### EXERCISE AIM
Ignoring every picture, return the lines of the listing below word for word, from the line that holds "payment terms: 30 days -> 45 days" through the line that holds "total: 1204.99 -> 1104.99".

====== DATA EXCERPTS ======

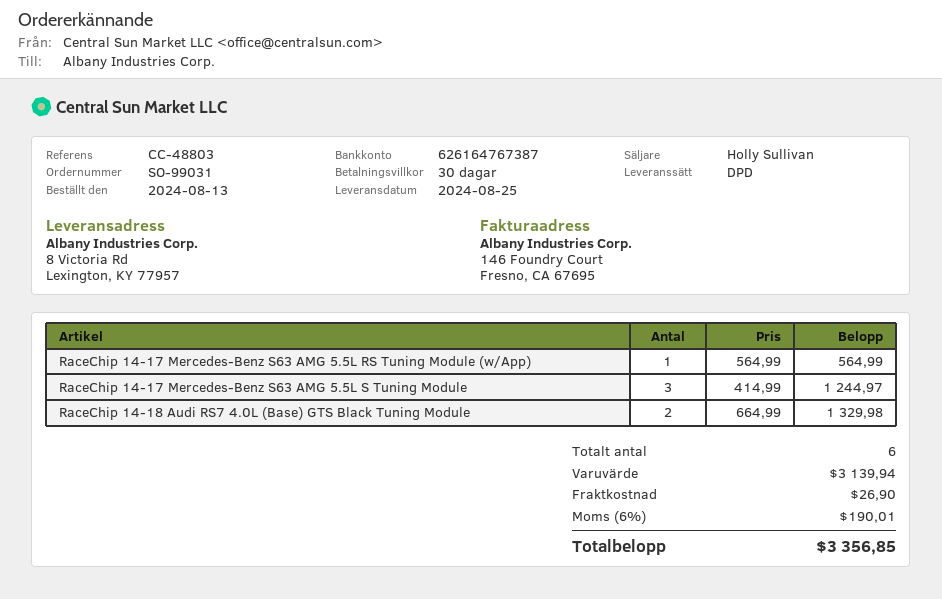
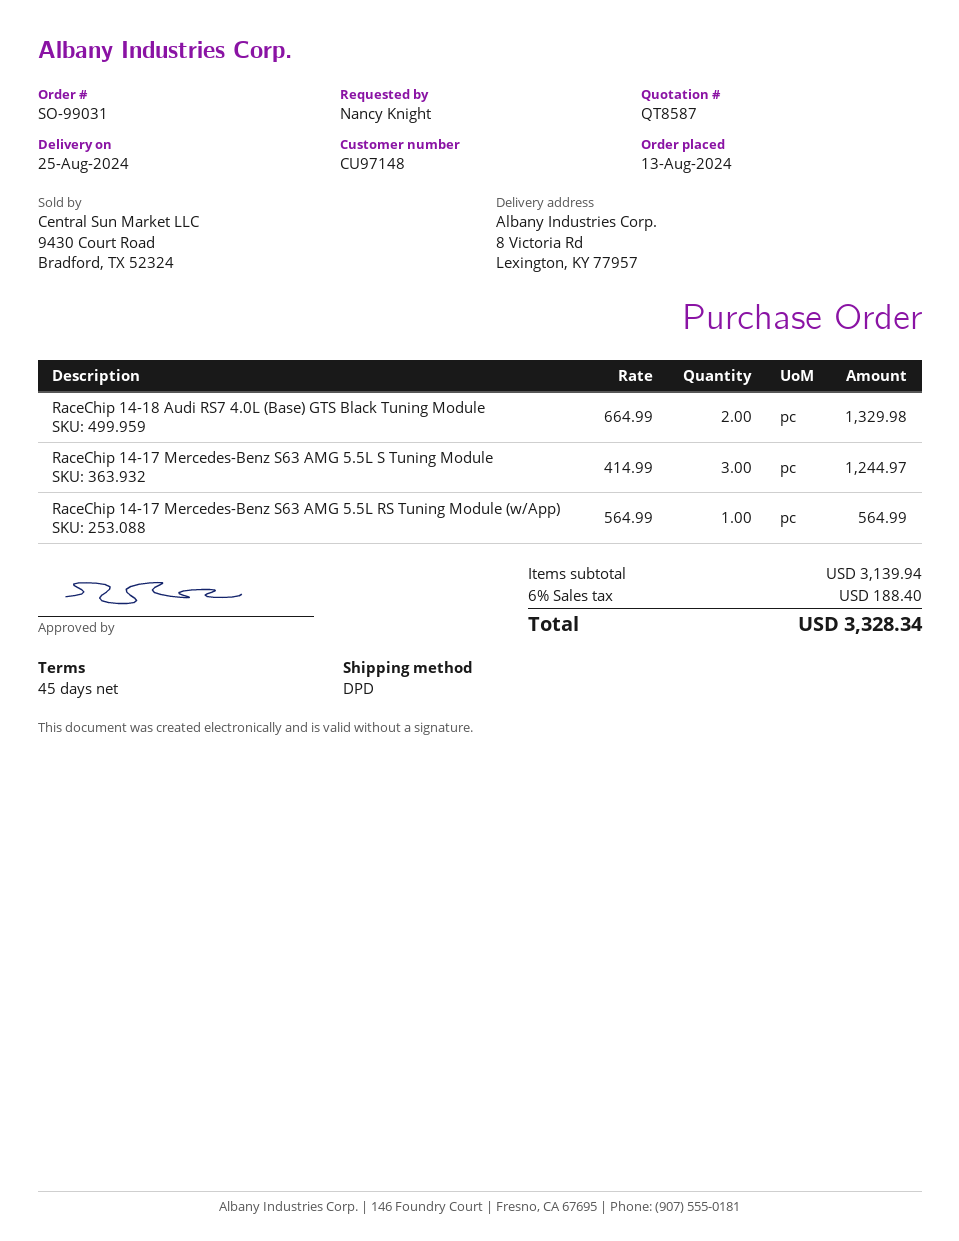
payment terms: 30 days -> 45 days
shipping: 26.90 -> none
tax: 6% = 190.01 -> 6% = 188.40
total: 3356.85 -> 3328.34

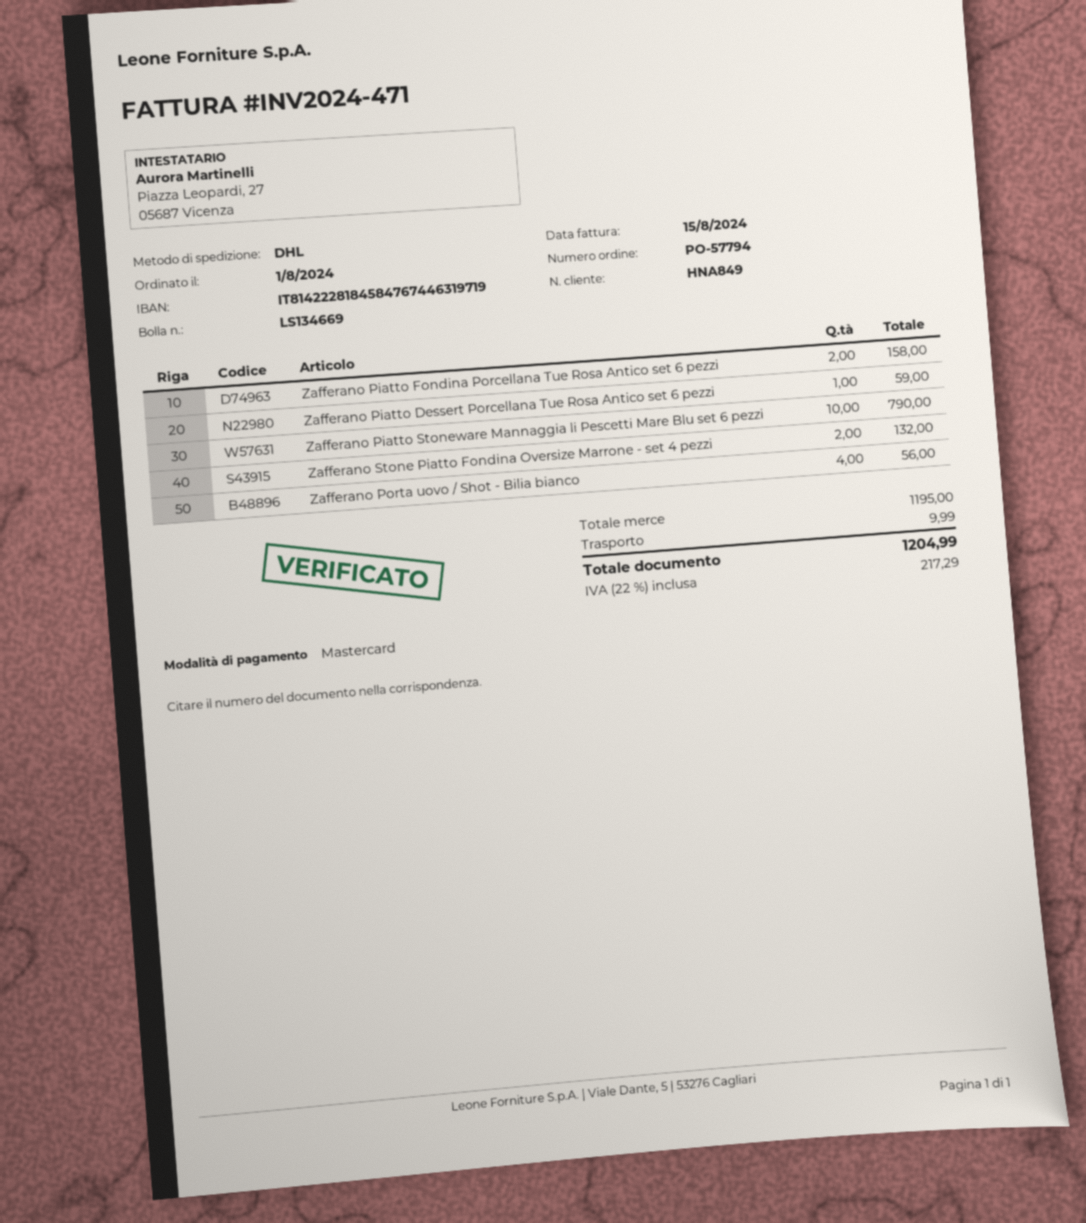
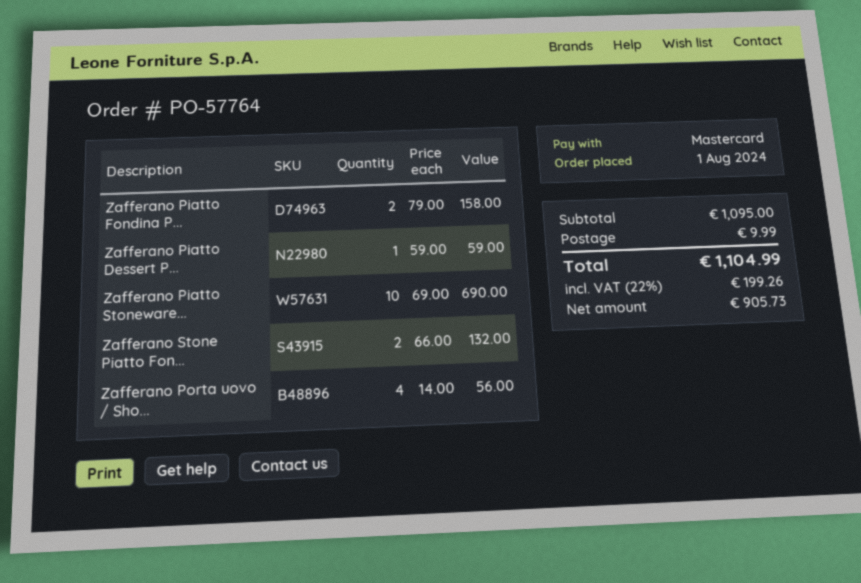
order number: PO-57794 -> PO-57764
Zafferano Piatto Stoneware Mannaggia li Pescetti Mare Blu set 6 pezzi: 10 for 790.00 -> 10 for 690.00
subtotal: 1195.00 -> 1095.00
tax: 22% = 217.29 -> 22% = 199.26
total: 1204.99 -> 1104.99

======
====== DATA EXCERPTS ======

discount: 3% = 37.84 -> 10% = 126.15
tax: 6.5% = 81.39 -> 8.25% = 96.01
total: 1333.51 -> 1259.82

======
====== DATA EXCERPTS ======

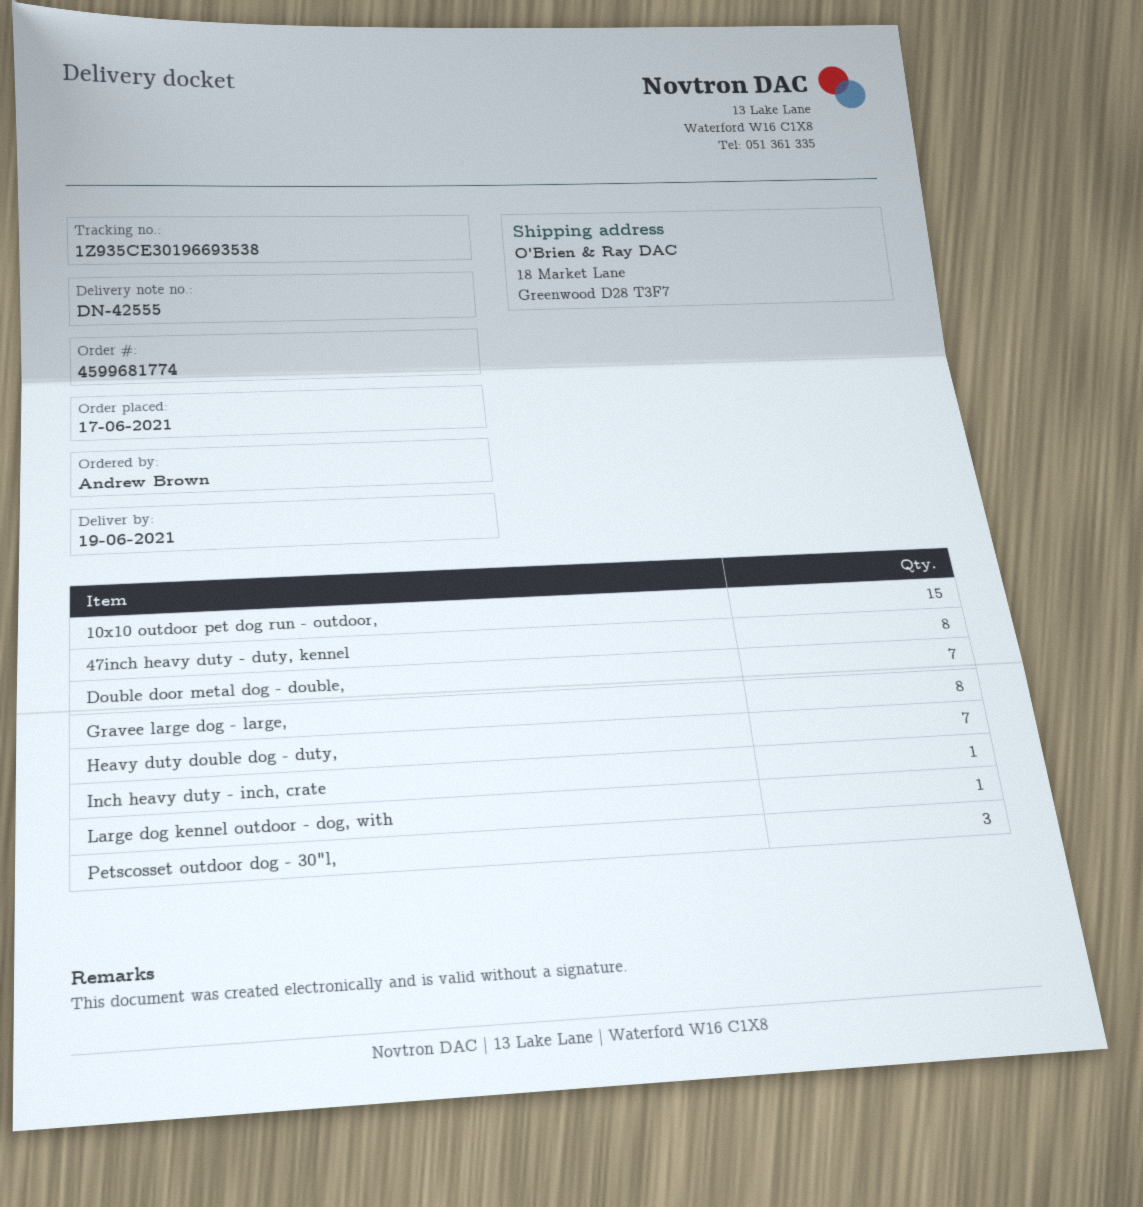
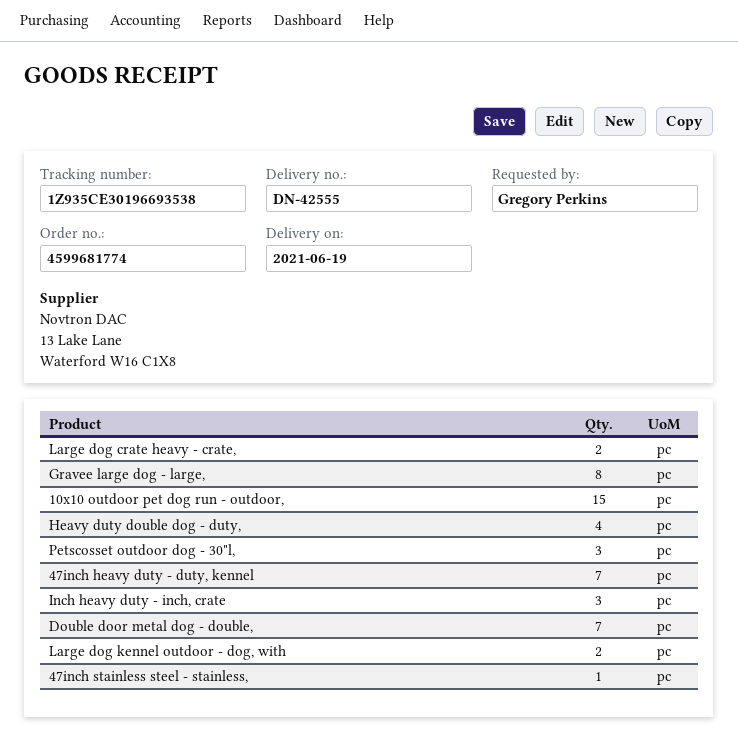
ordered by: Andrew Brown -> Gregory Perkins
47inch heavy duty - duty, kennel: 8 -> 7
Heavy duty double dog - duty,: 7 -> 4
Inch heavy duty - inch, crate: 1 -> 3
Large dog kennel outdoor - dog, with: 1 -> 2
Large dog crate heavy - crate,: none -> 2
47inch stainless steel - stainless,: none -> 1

======

### PROBLEM SOLUTION
payment terms: 30 days -> 45 days
shipping: 26.90 -> none
tax: 6% = 190.01 -> 6% = 188.40
total: 3356.85 -> 3328.34

order number: PO-57794 -> PO-57764
Zafferano Piatto Stoneware Mannaggia li Pescetti Mare Blu set 6 pezzi: 10 for 790.00 -> 10 for 690.00
subtotal: 1195.00 -> 1095.00
tax: 22% = 217.29 -> 22% = 199.26
total: 1204.99 -> 1104.99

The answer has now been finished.